In practice, we have seen over the past few decades Milton Friedman and his followers making a Faustian bargain with the Republican Party (to say nothing of dictators like General Augusto Pinochet of Chile). In exchange for serving as the intellectual front of the Republican Party, the GOP has rhetorically committed itself to the cause of “small government” and in practice has even attempted to at least slow the expansion of the welfare state. While allying with the Republican Party has given libertarians a voice within mainstream politics and may have even produced some positive policy results, the past few years have made it clear that the price paid for these gains has been high, perhaps a little too high. Libertarians have found themselves having to defend a Bush administration that was far from libertarian, making libertarians appear hypocritical. Furthermore, libertarians came to be associated with the non-libertarian excesses of the Republican Party, religious extremism, militarism and a vulnerability to the manipulations of big business. This has created a situation in which, at a time when it should be clear as to the limitations of government interventions in the housing market and on Wall Street, the left has been able to argue that the economic crisis was a product of deregulation.

The Austrian school also has its vulnerabilities.  Instead of offering a list of policies that people can pick and choose from, depending on what strikes their fancy, it offers a single package as an all or nothing proposition based on a very specific ideology. It then seeks to convert people to this ideology without offering them a means by which they can come to it on their own. Part of the problem with distinct non-mainstream ideologies is that most people see themselves as “non-ideological.” What this usually means is that they are simply prejudiced to the dominant ideology. (Part of the advantage of being a dominant ideology is that you can claim to not be an ideology, but simple common sense.
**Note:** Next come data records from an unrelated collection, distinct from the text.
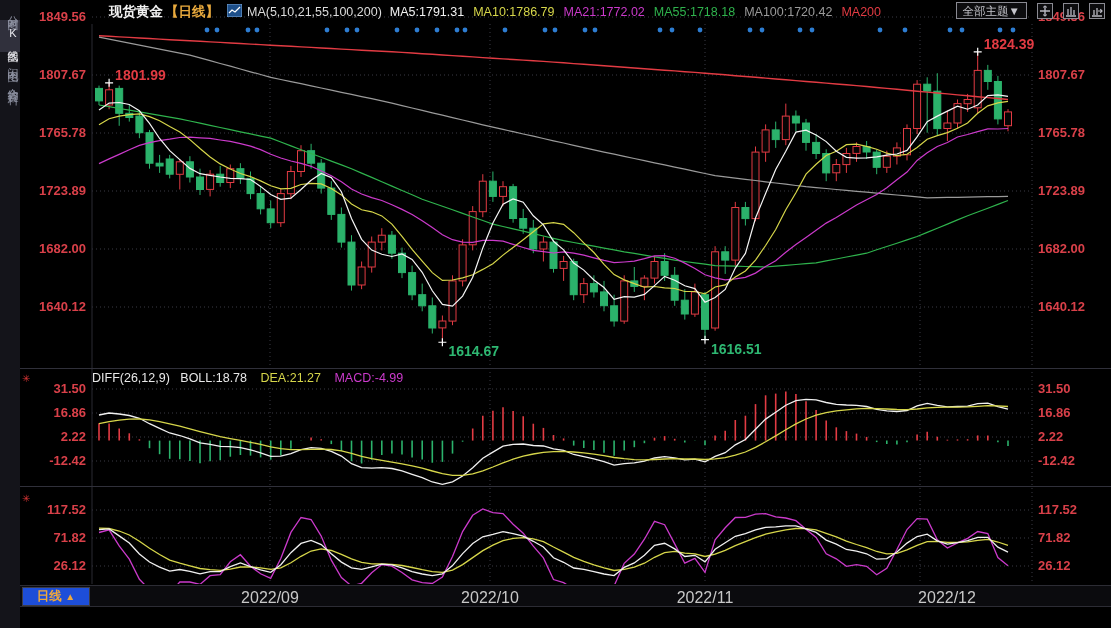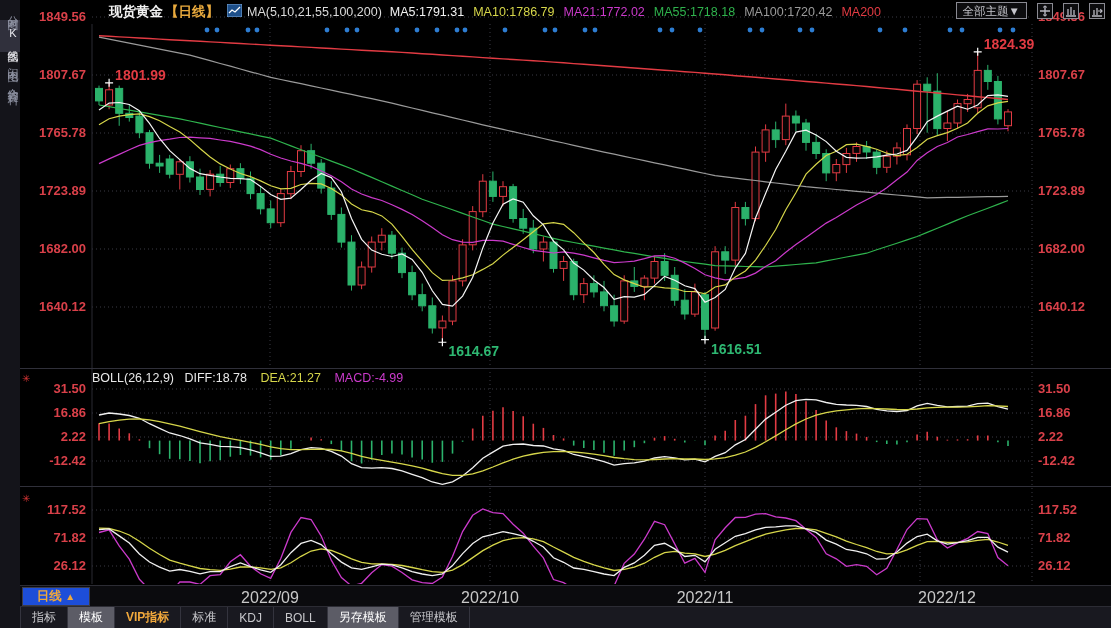--- a/index.html
+++ b/index.html
@@ -486,7 +486,7 @@
 
   <span class="gear" style="top:373px">✳</span>
   <div class="panel-hdr" style="top:371px">
-    <span>BOLL(26,12,9)</span>
+    <span>DIFF(26,12,9)</span>
     <span style="margin-left:7px">DIFF:18.78</span>
     <span class="y">DEA:21.27</span>
     <span class="m">MACD:-4.99</span>

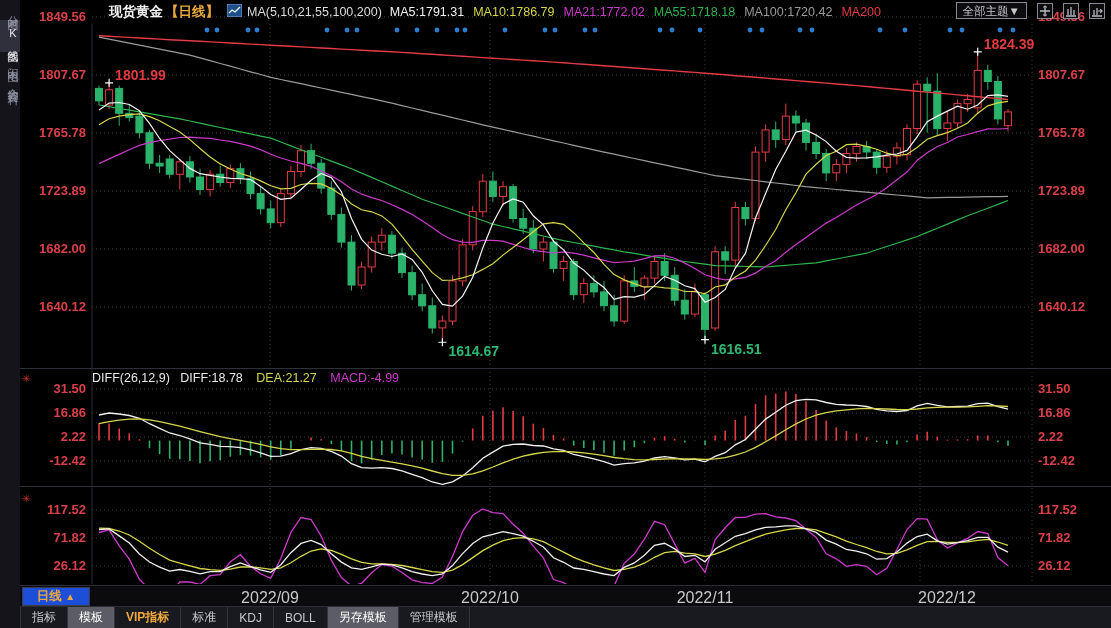--- a/index.html
+++ b/index.html
@@ -487,7 +487,7 @@
   <span class="gear" style="top:373px">✳</span>
   <div class="panel-hdr" style="top:371px">
     <span>DIFF(26,12,9)</span>
-    <span style="margin-left:7px">DIFF:18.78</span>
+    <span style="margin-left:7px">BOLL:18.78</span>
     <span class="y">DEA:21.27</span>
     <span class="m">MACD:-4.99</span>
   </div>

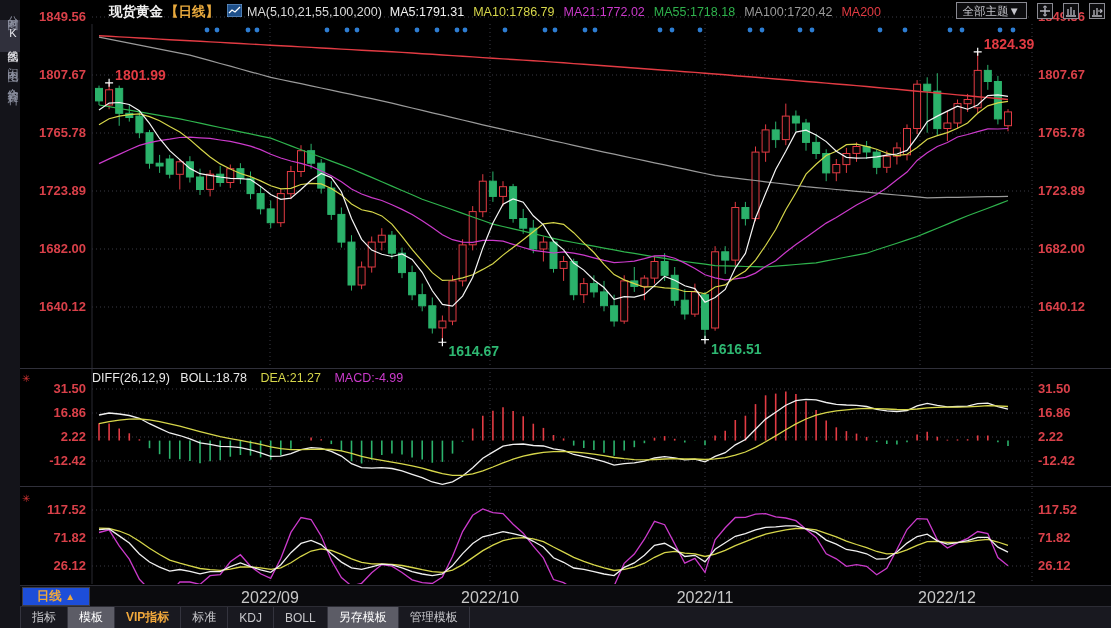--- a/index.html
+++ b/index.html
@@ -502,16 +502,6 @@
     <span id="xlabels"><span class="xlab" style="left: 250px;">2022/09</span><span class="xlab" style="left: 470px;">2022/10</span><span class="xlab" style="left: 685px;">2022/11</span><span class="xlab" style="left: 900px; margin-left: 27px;">2022/12</span></span>
   </div>
 
-  <div class="tabbar" id="tabbar">
-      <div class="tab">指标</div>
-      <div class="tab sel">模板</div>
-      <div class="tab vip">VIP指标</div>
-      <div class="tab">标准</div>
-      <div class="tab">KDJ</div>
-      <div class="tab">BOLL</div>
-      <div class="tab sel">另存模板</div>
-      <div class="tab">管理模板</div>
-    </div>
 
 </div>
The disadvantage is that such an ideology cannot afford to create believers. A person who consciously believes in something is free from the delusion that he is not an ideologue.) Furthermore, most people are not particularly concerned with ideas but think in terms of relationships. One can wish all one likes to live in a country where people cared more about ideas, but one has to advance the cause of liberty with the people he has.

As an ideology whose main claim to authority is its consistency, Austrian style libertarianism is vulnerable to extreme ethical dilemmas. For example if a million people were about to die unless they received a drug, whose supply was in the possession of one individual, who refused to sell, an Austrian libertarian would have to admit that the private property rights of the one should override the interests of the many and that a million people should die rather than have the government use force to expropriate the supply of drugs. When faced with the Austrian love for hypothetical things like liberty and private property over tangible utilitarian goods such as providing lifesaving medication to those who need it, most people are going to conclude that libertarians at best lack a firm grip on reality and at worst are heartless selfish people, who care nothing for others.

This is not to say that either the Chicago or Austrian schools are wrong. Simply that each position carries a price, which must be weighed very carefully.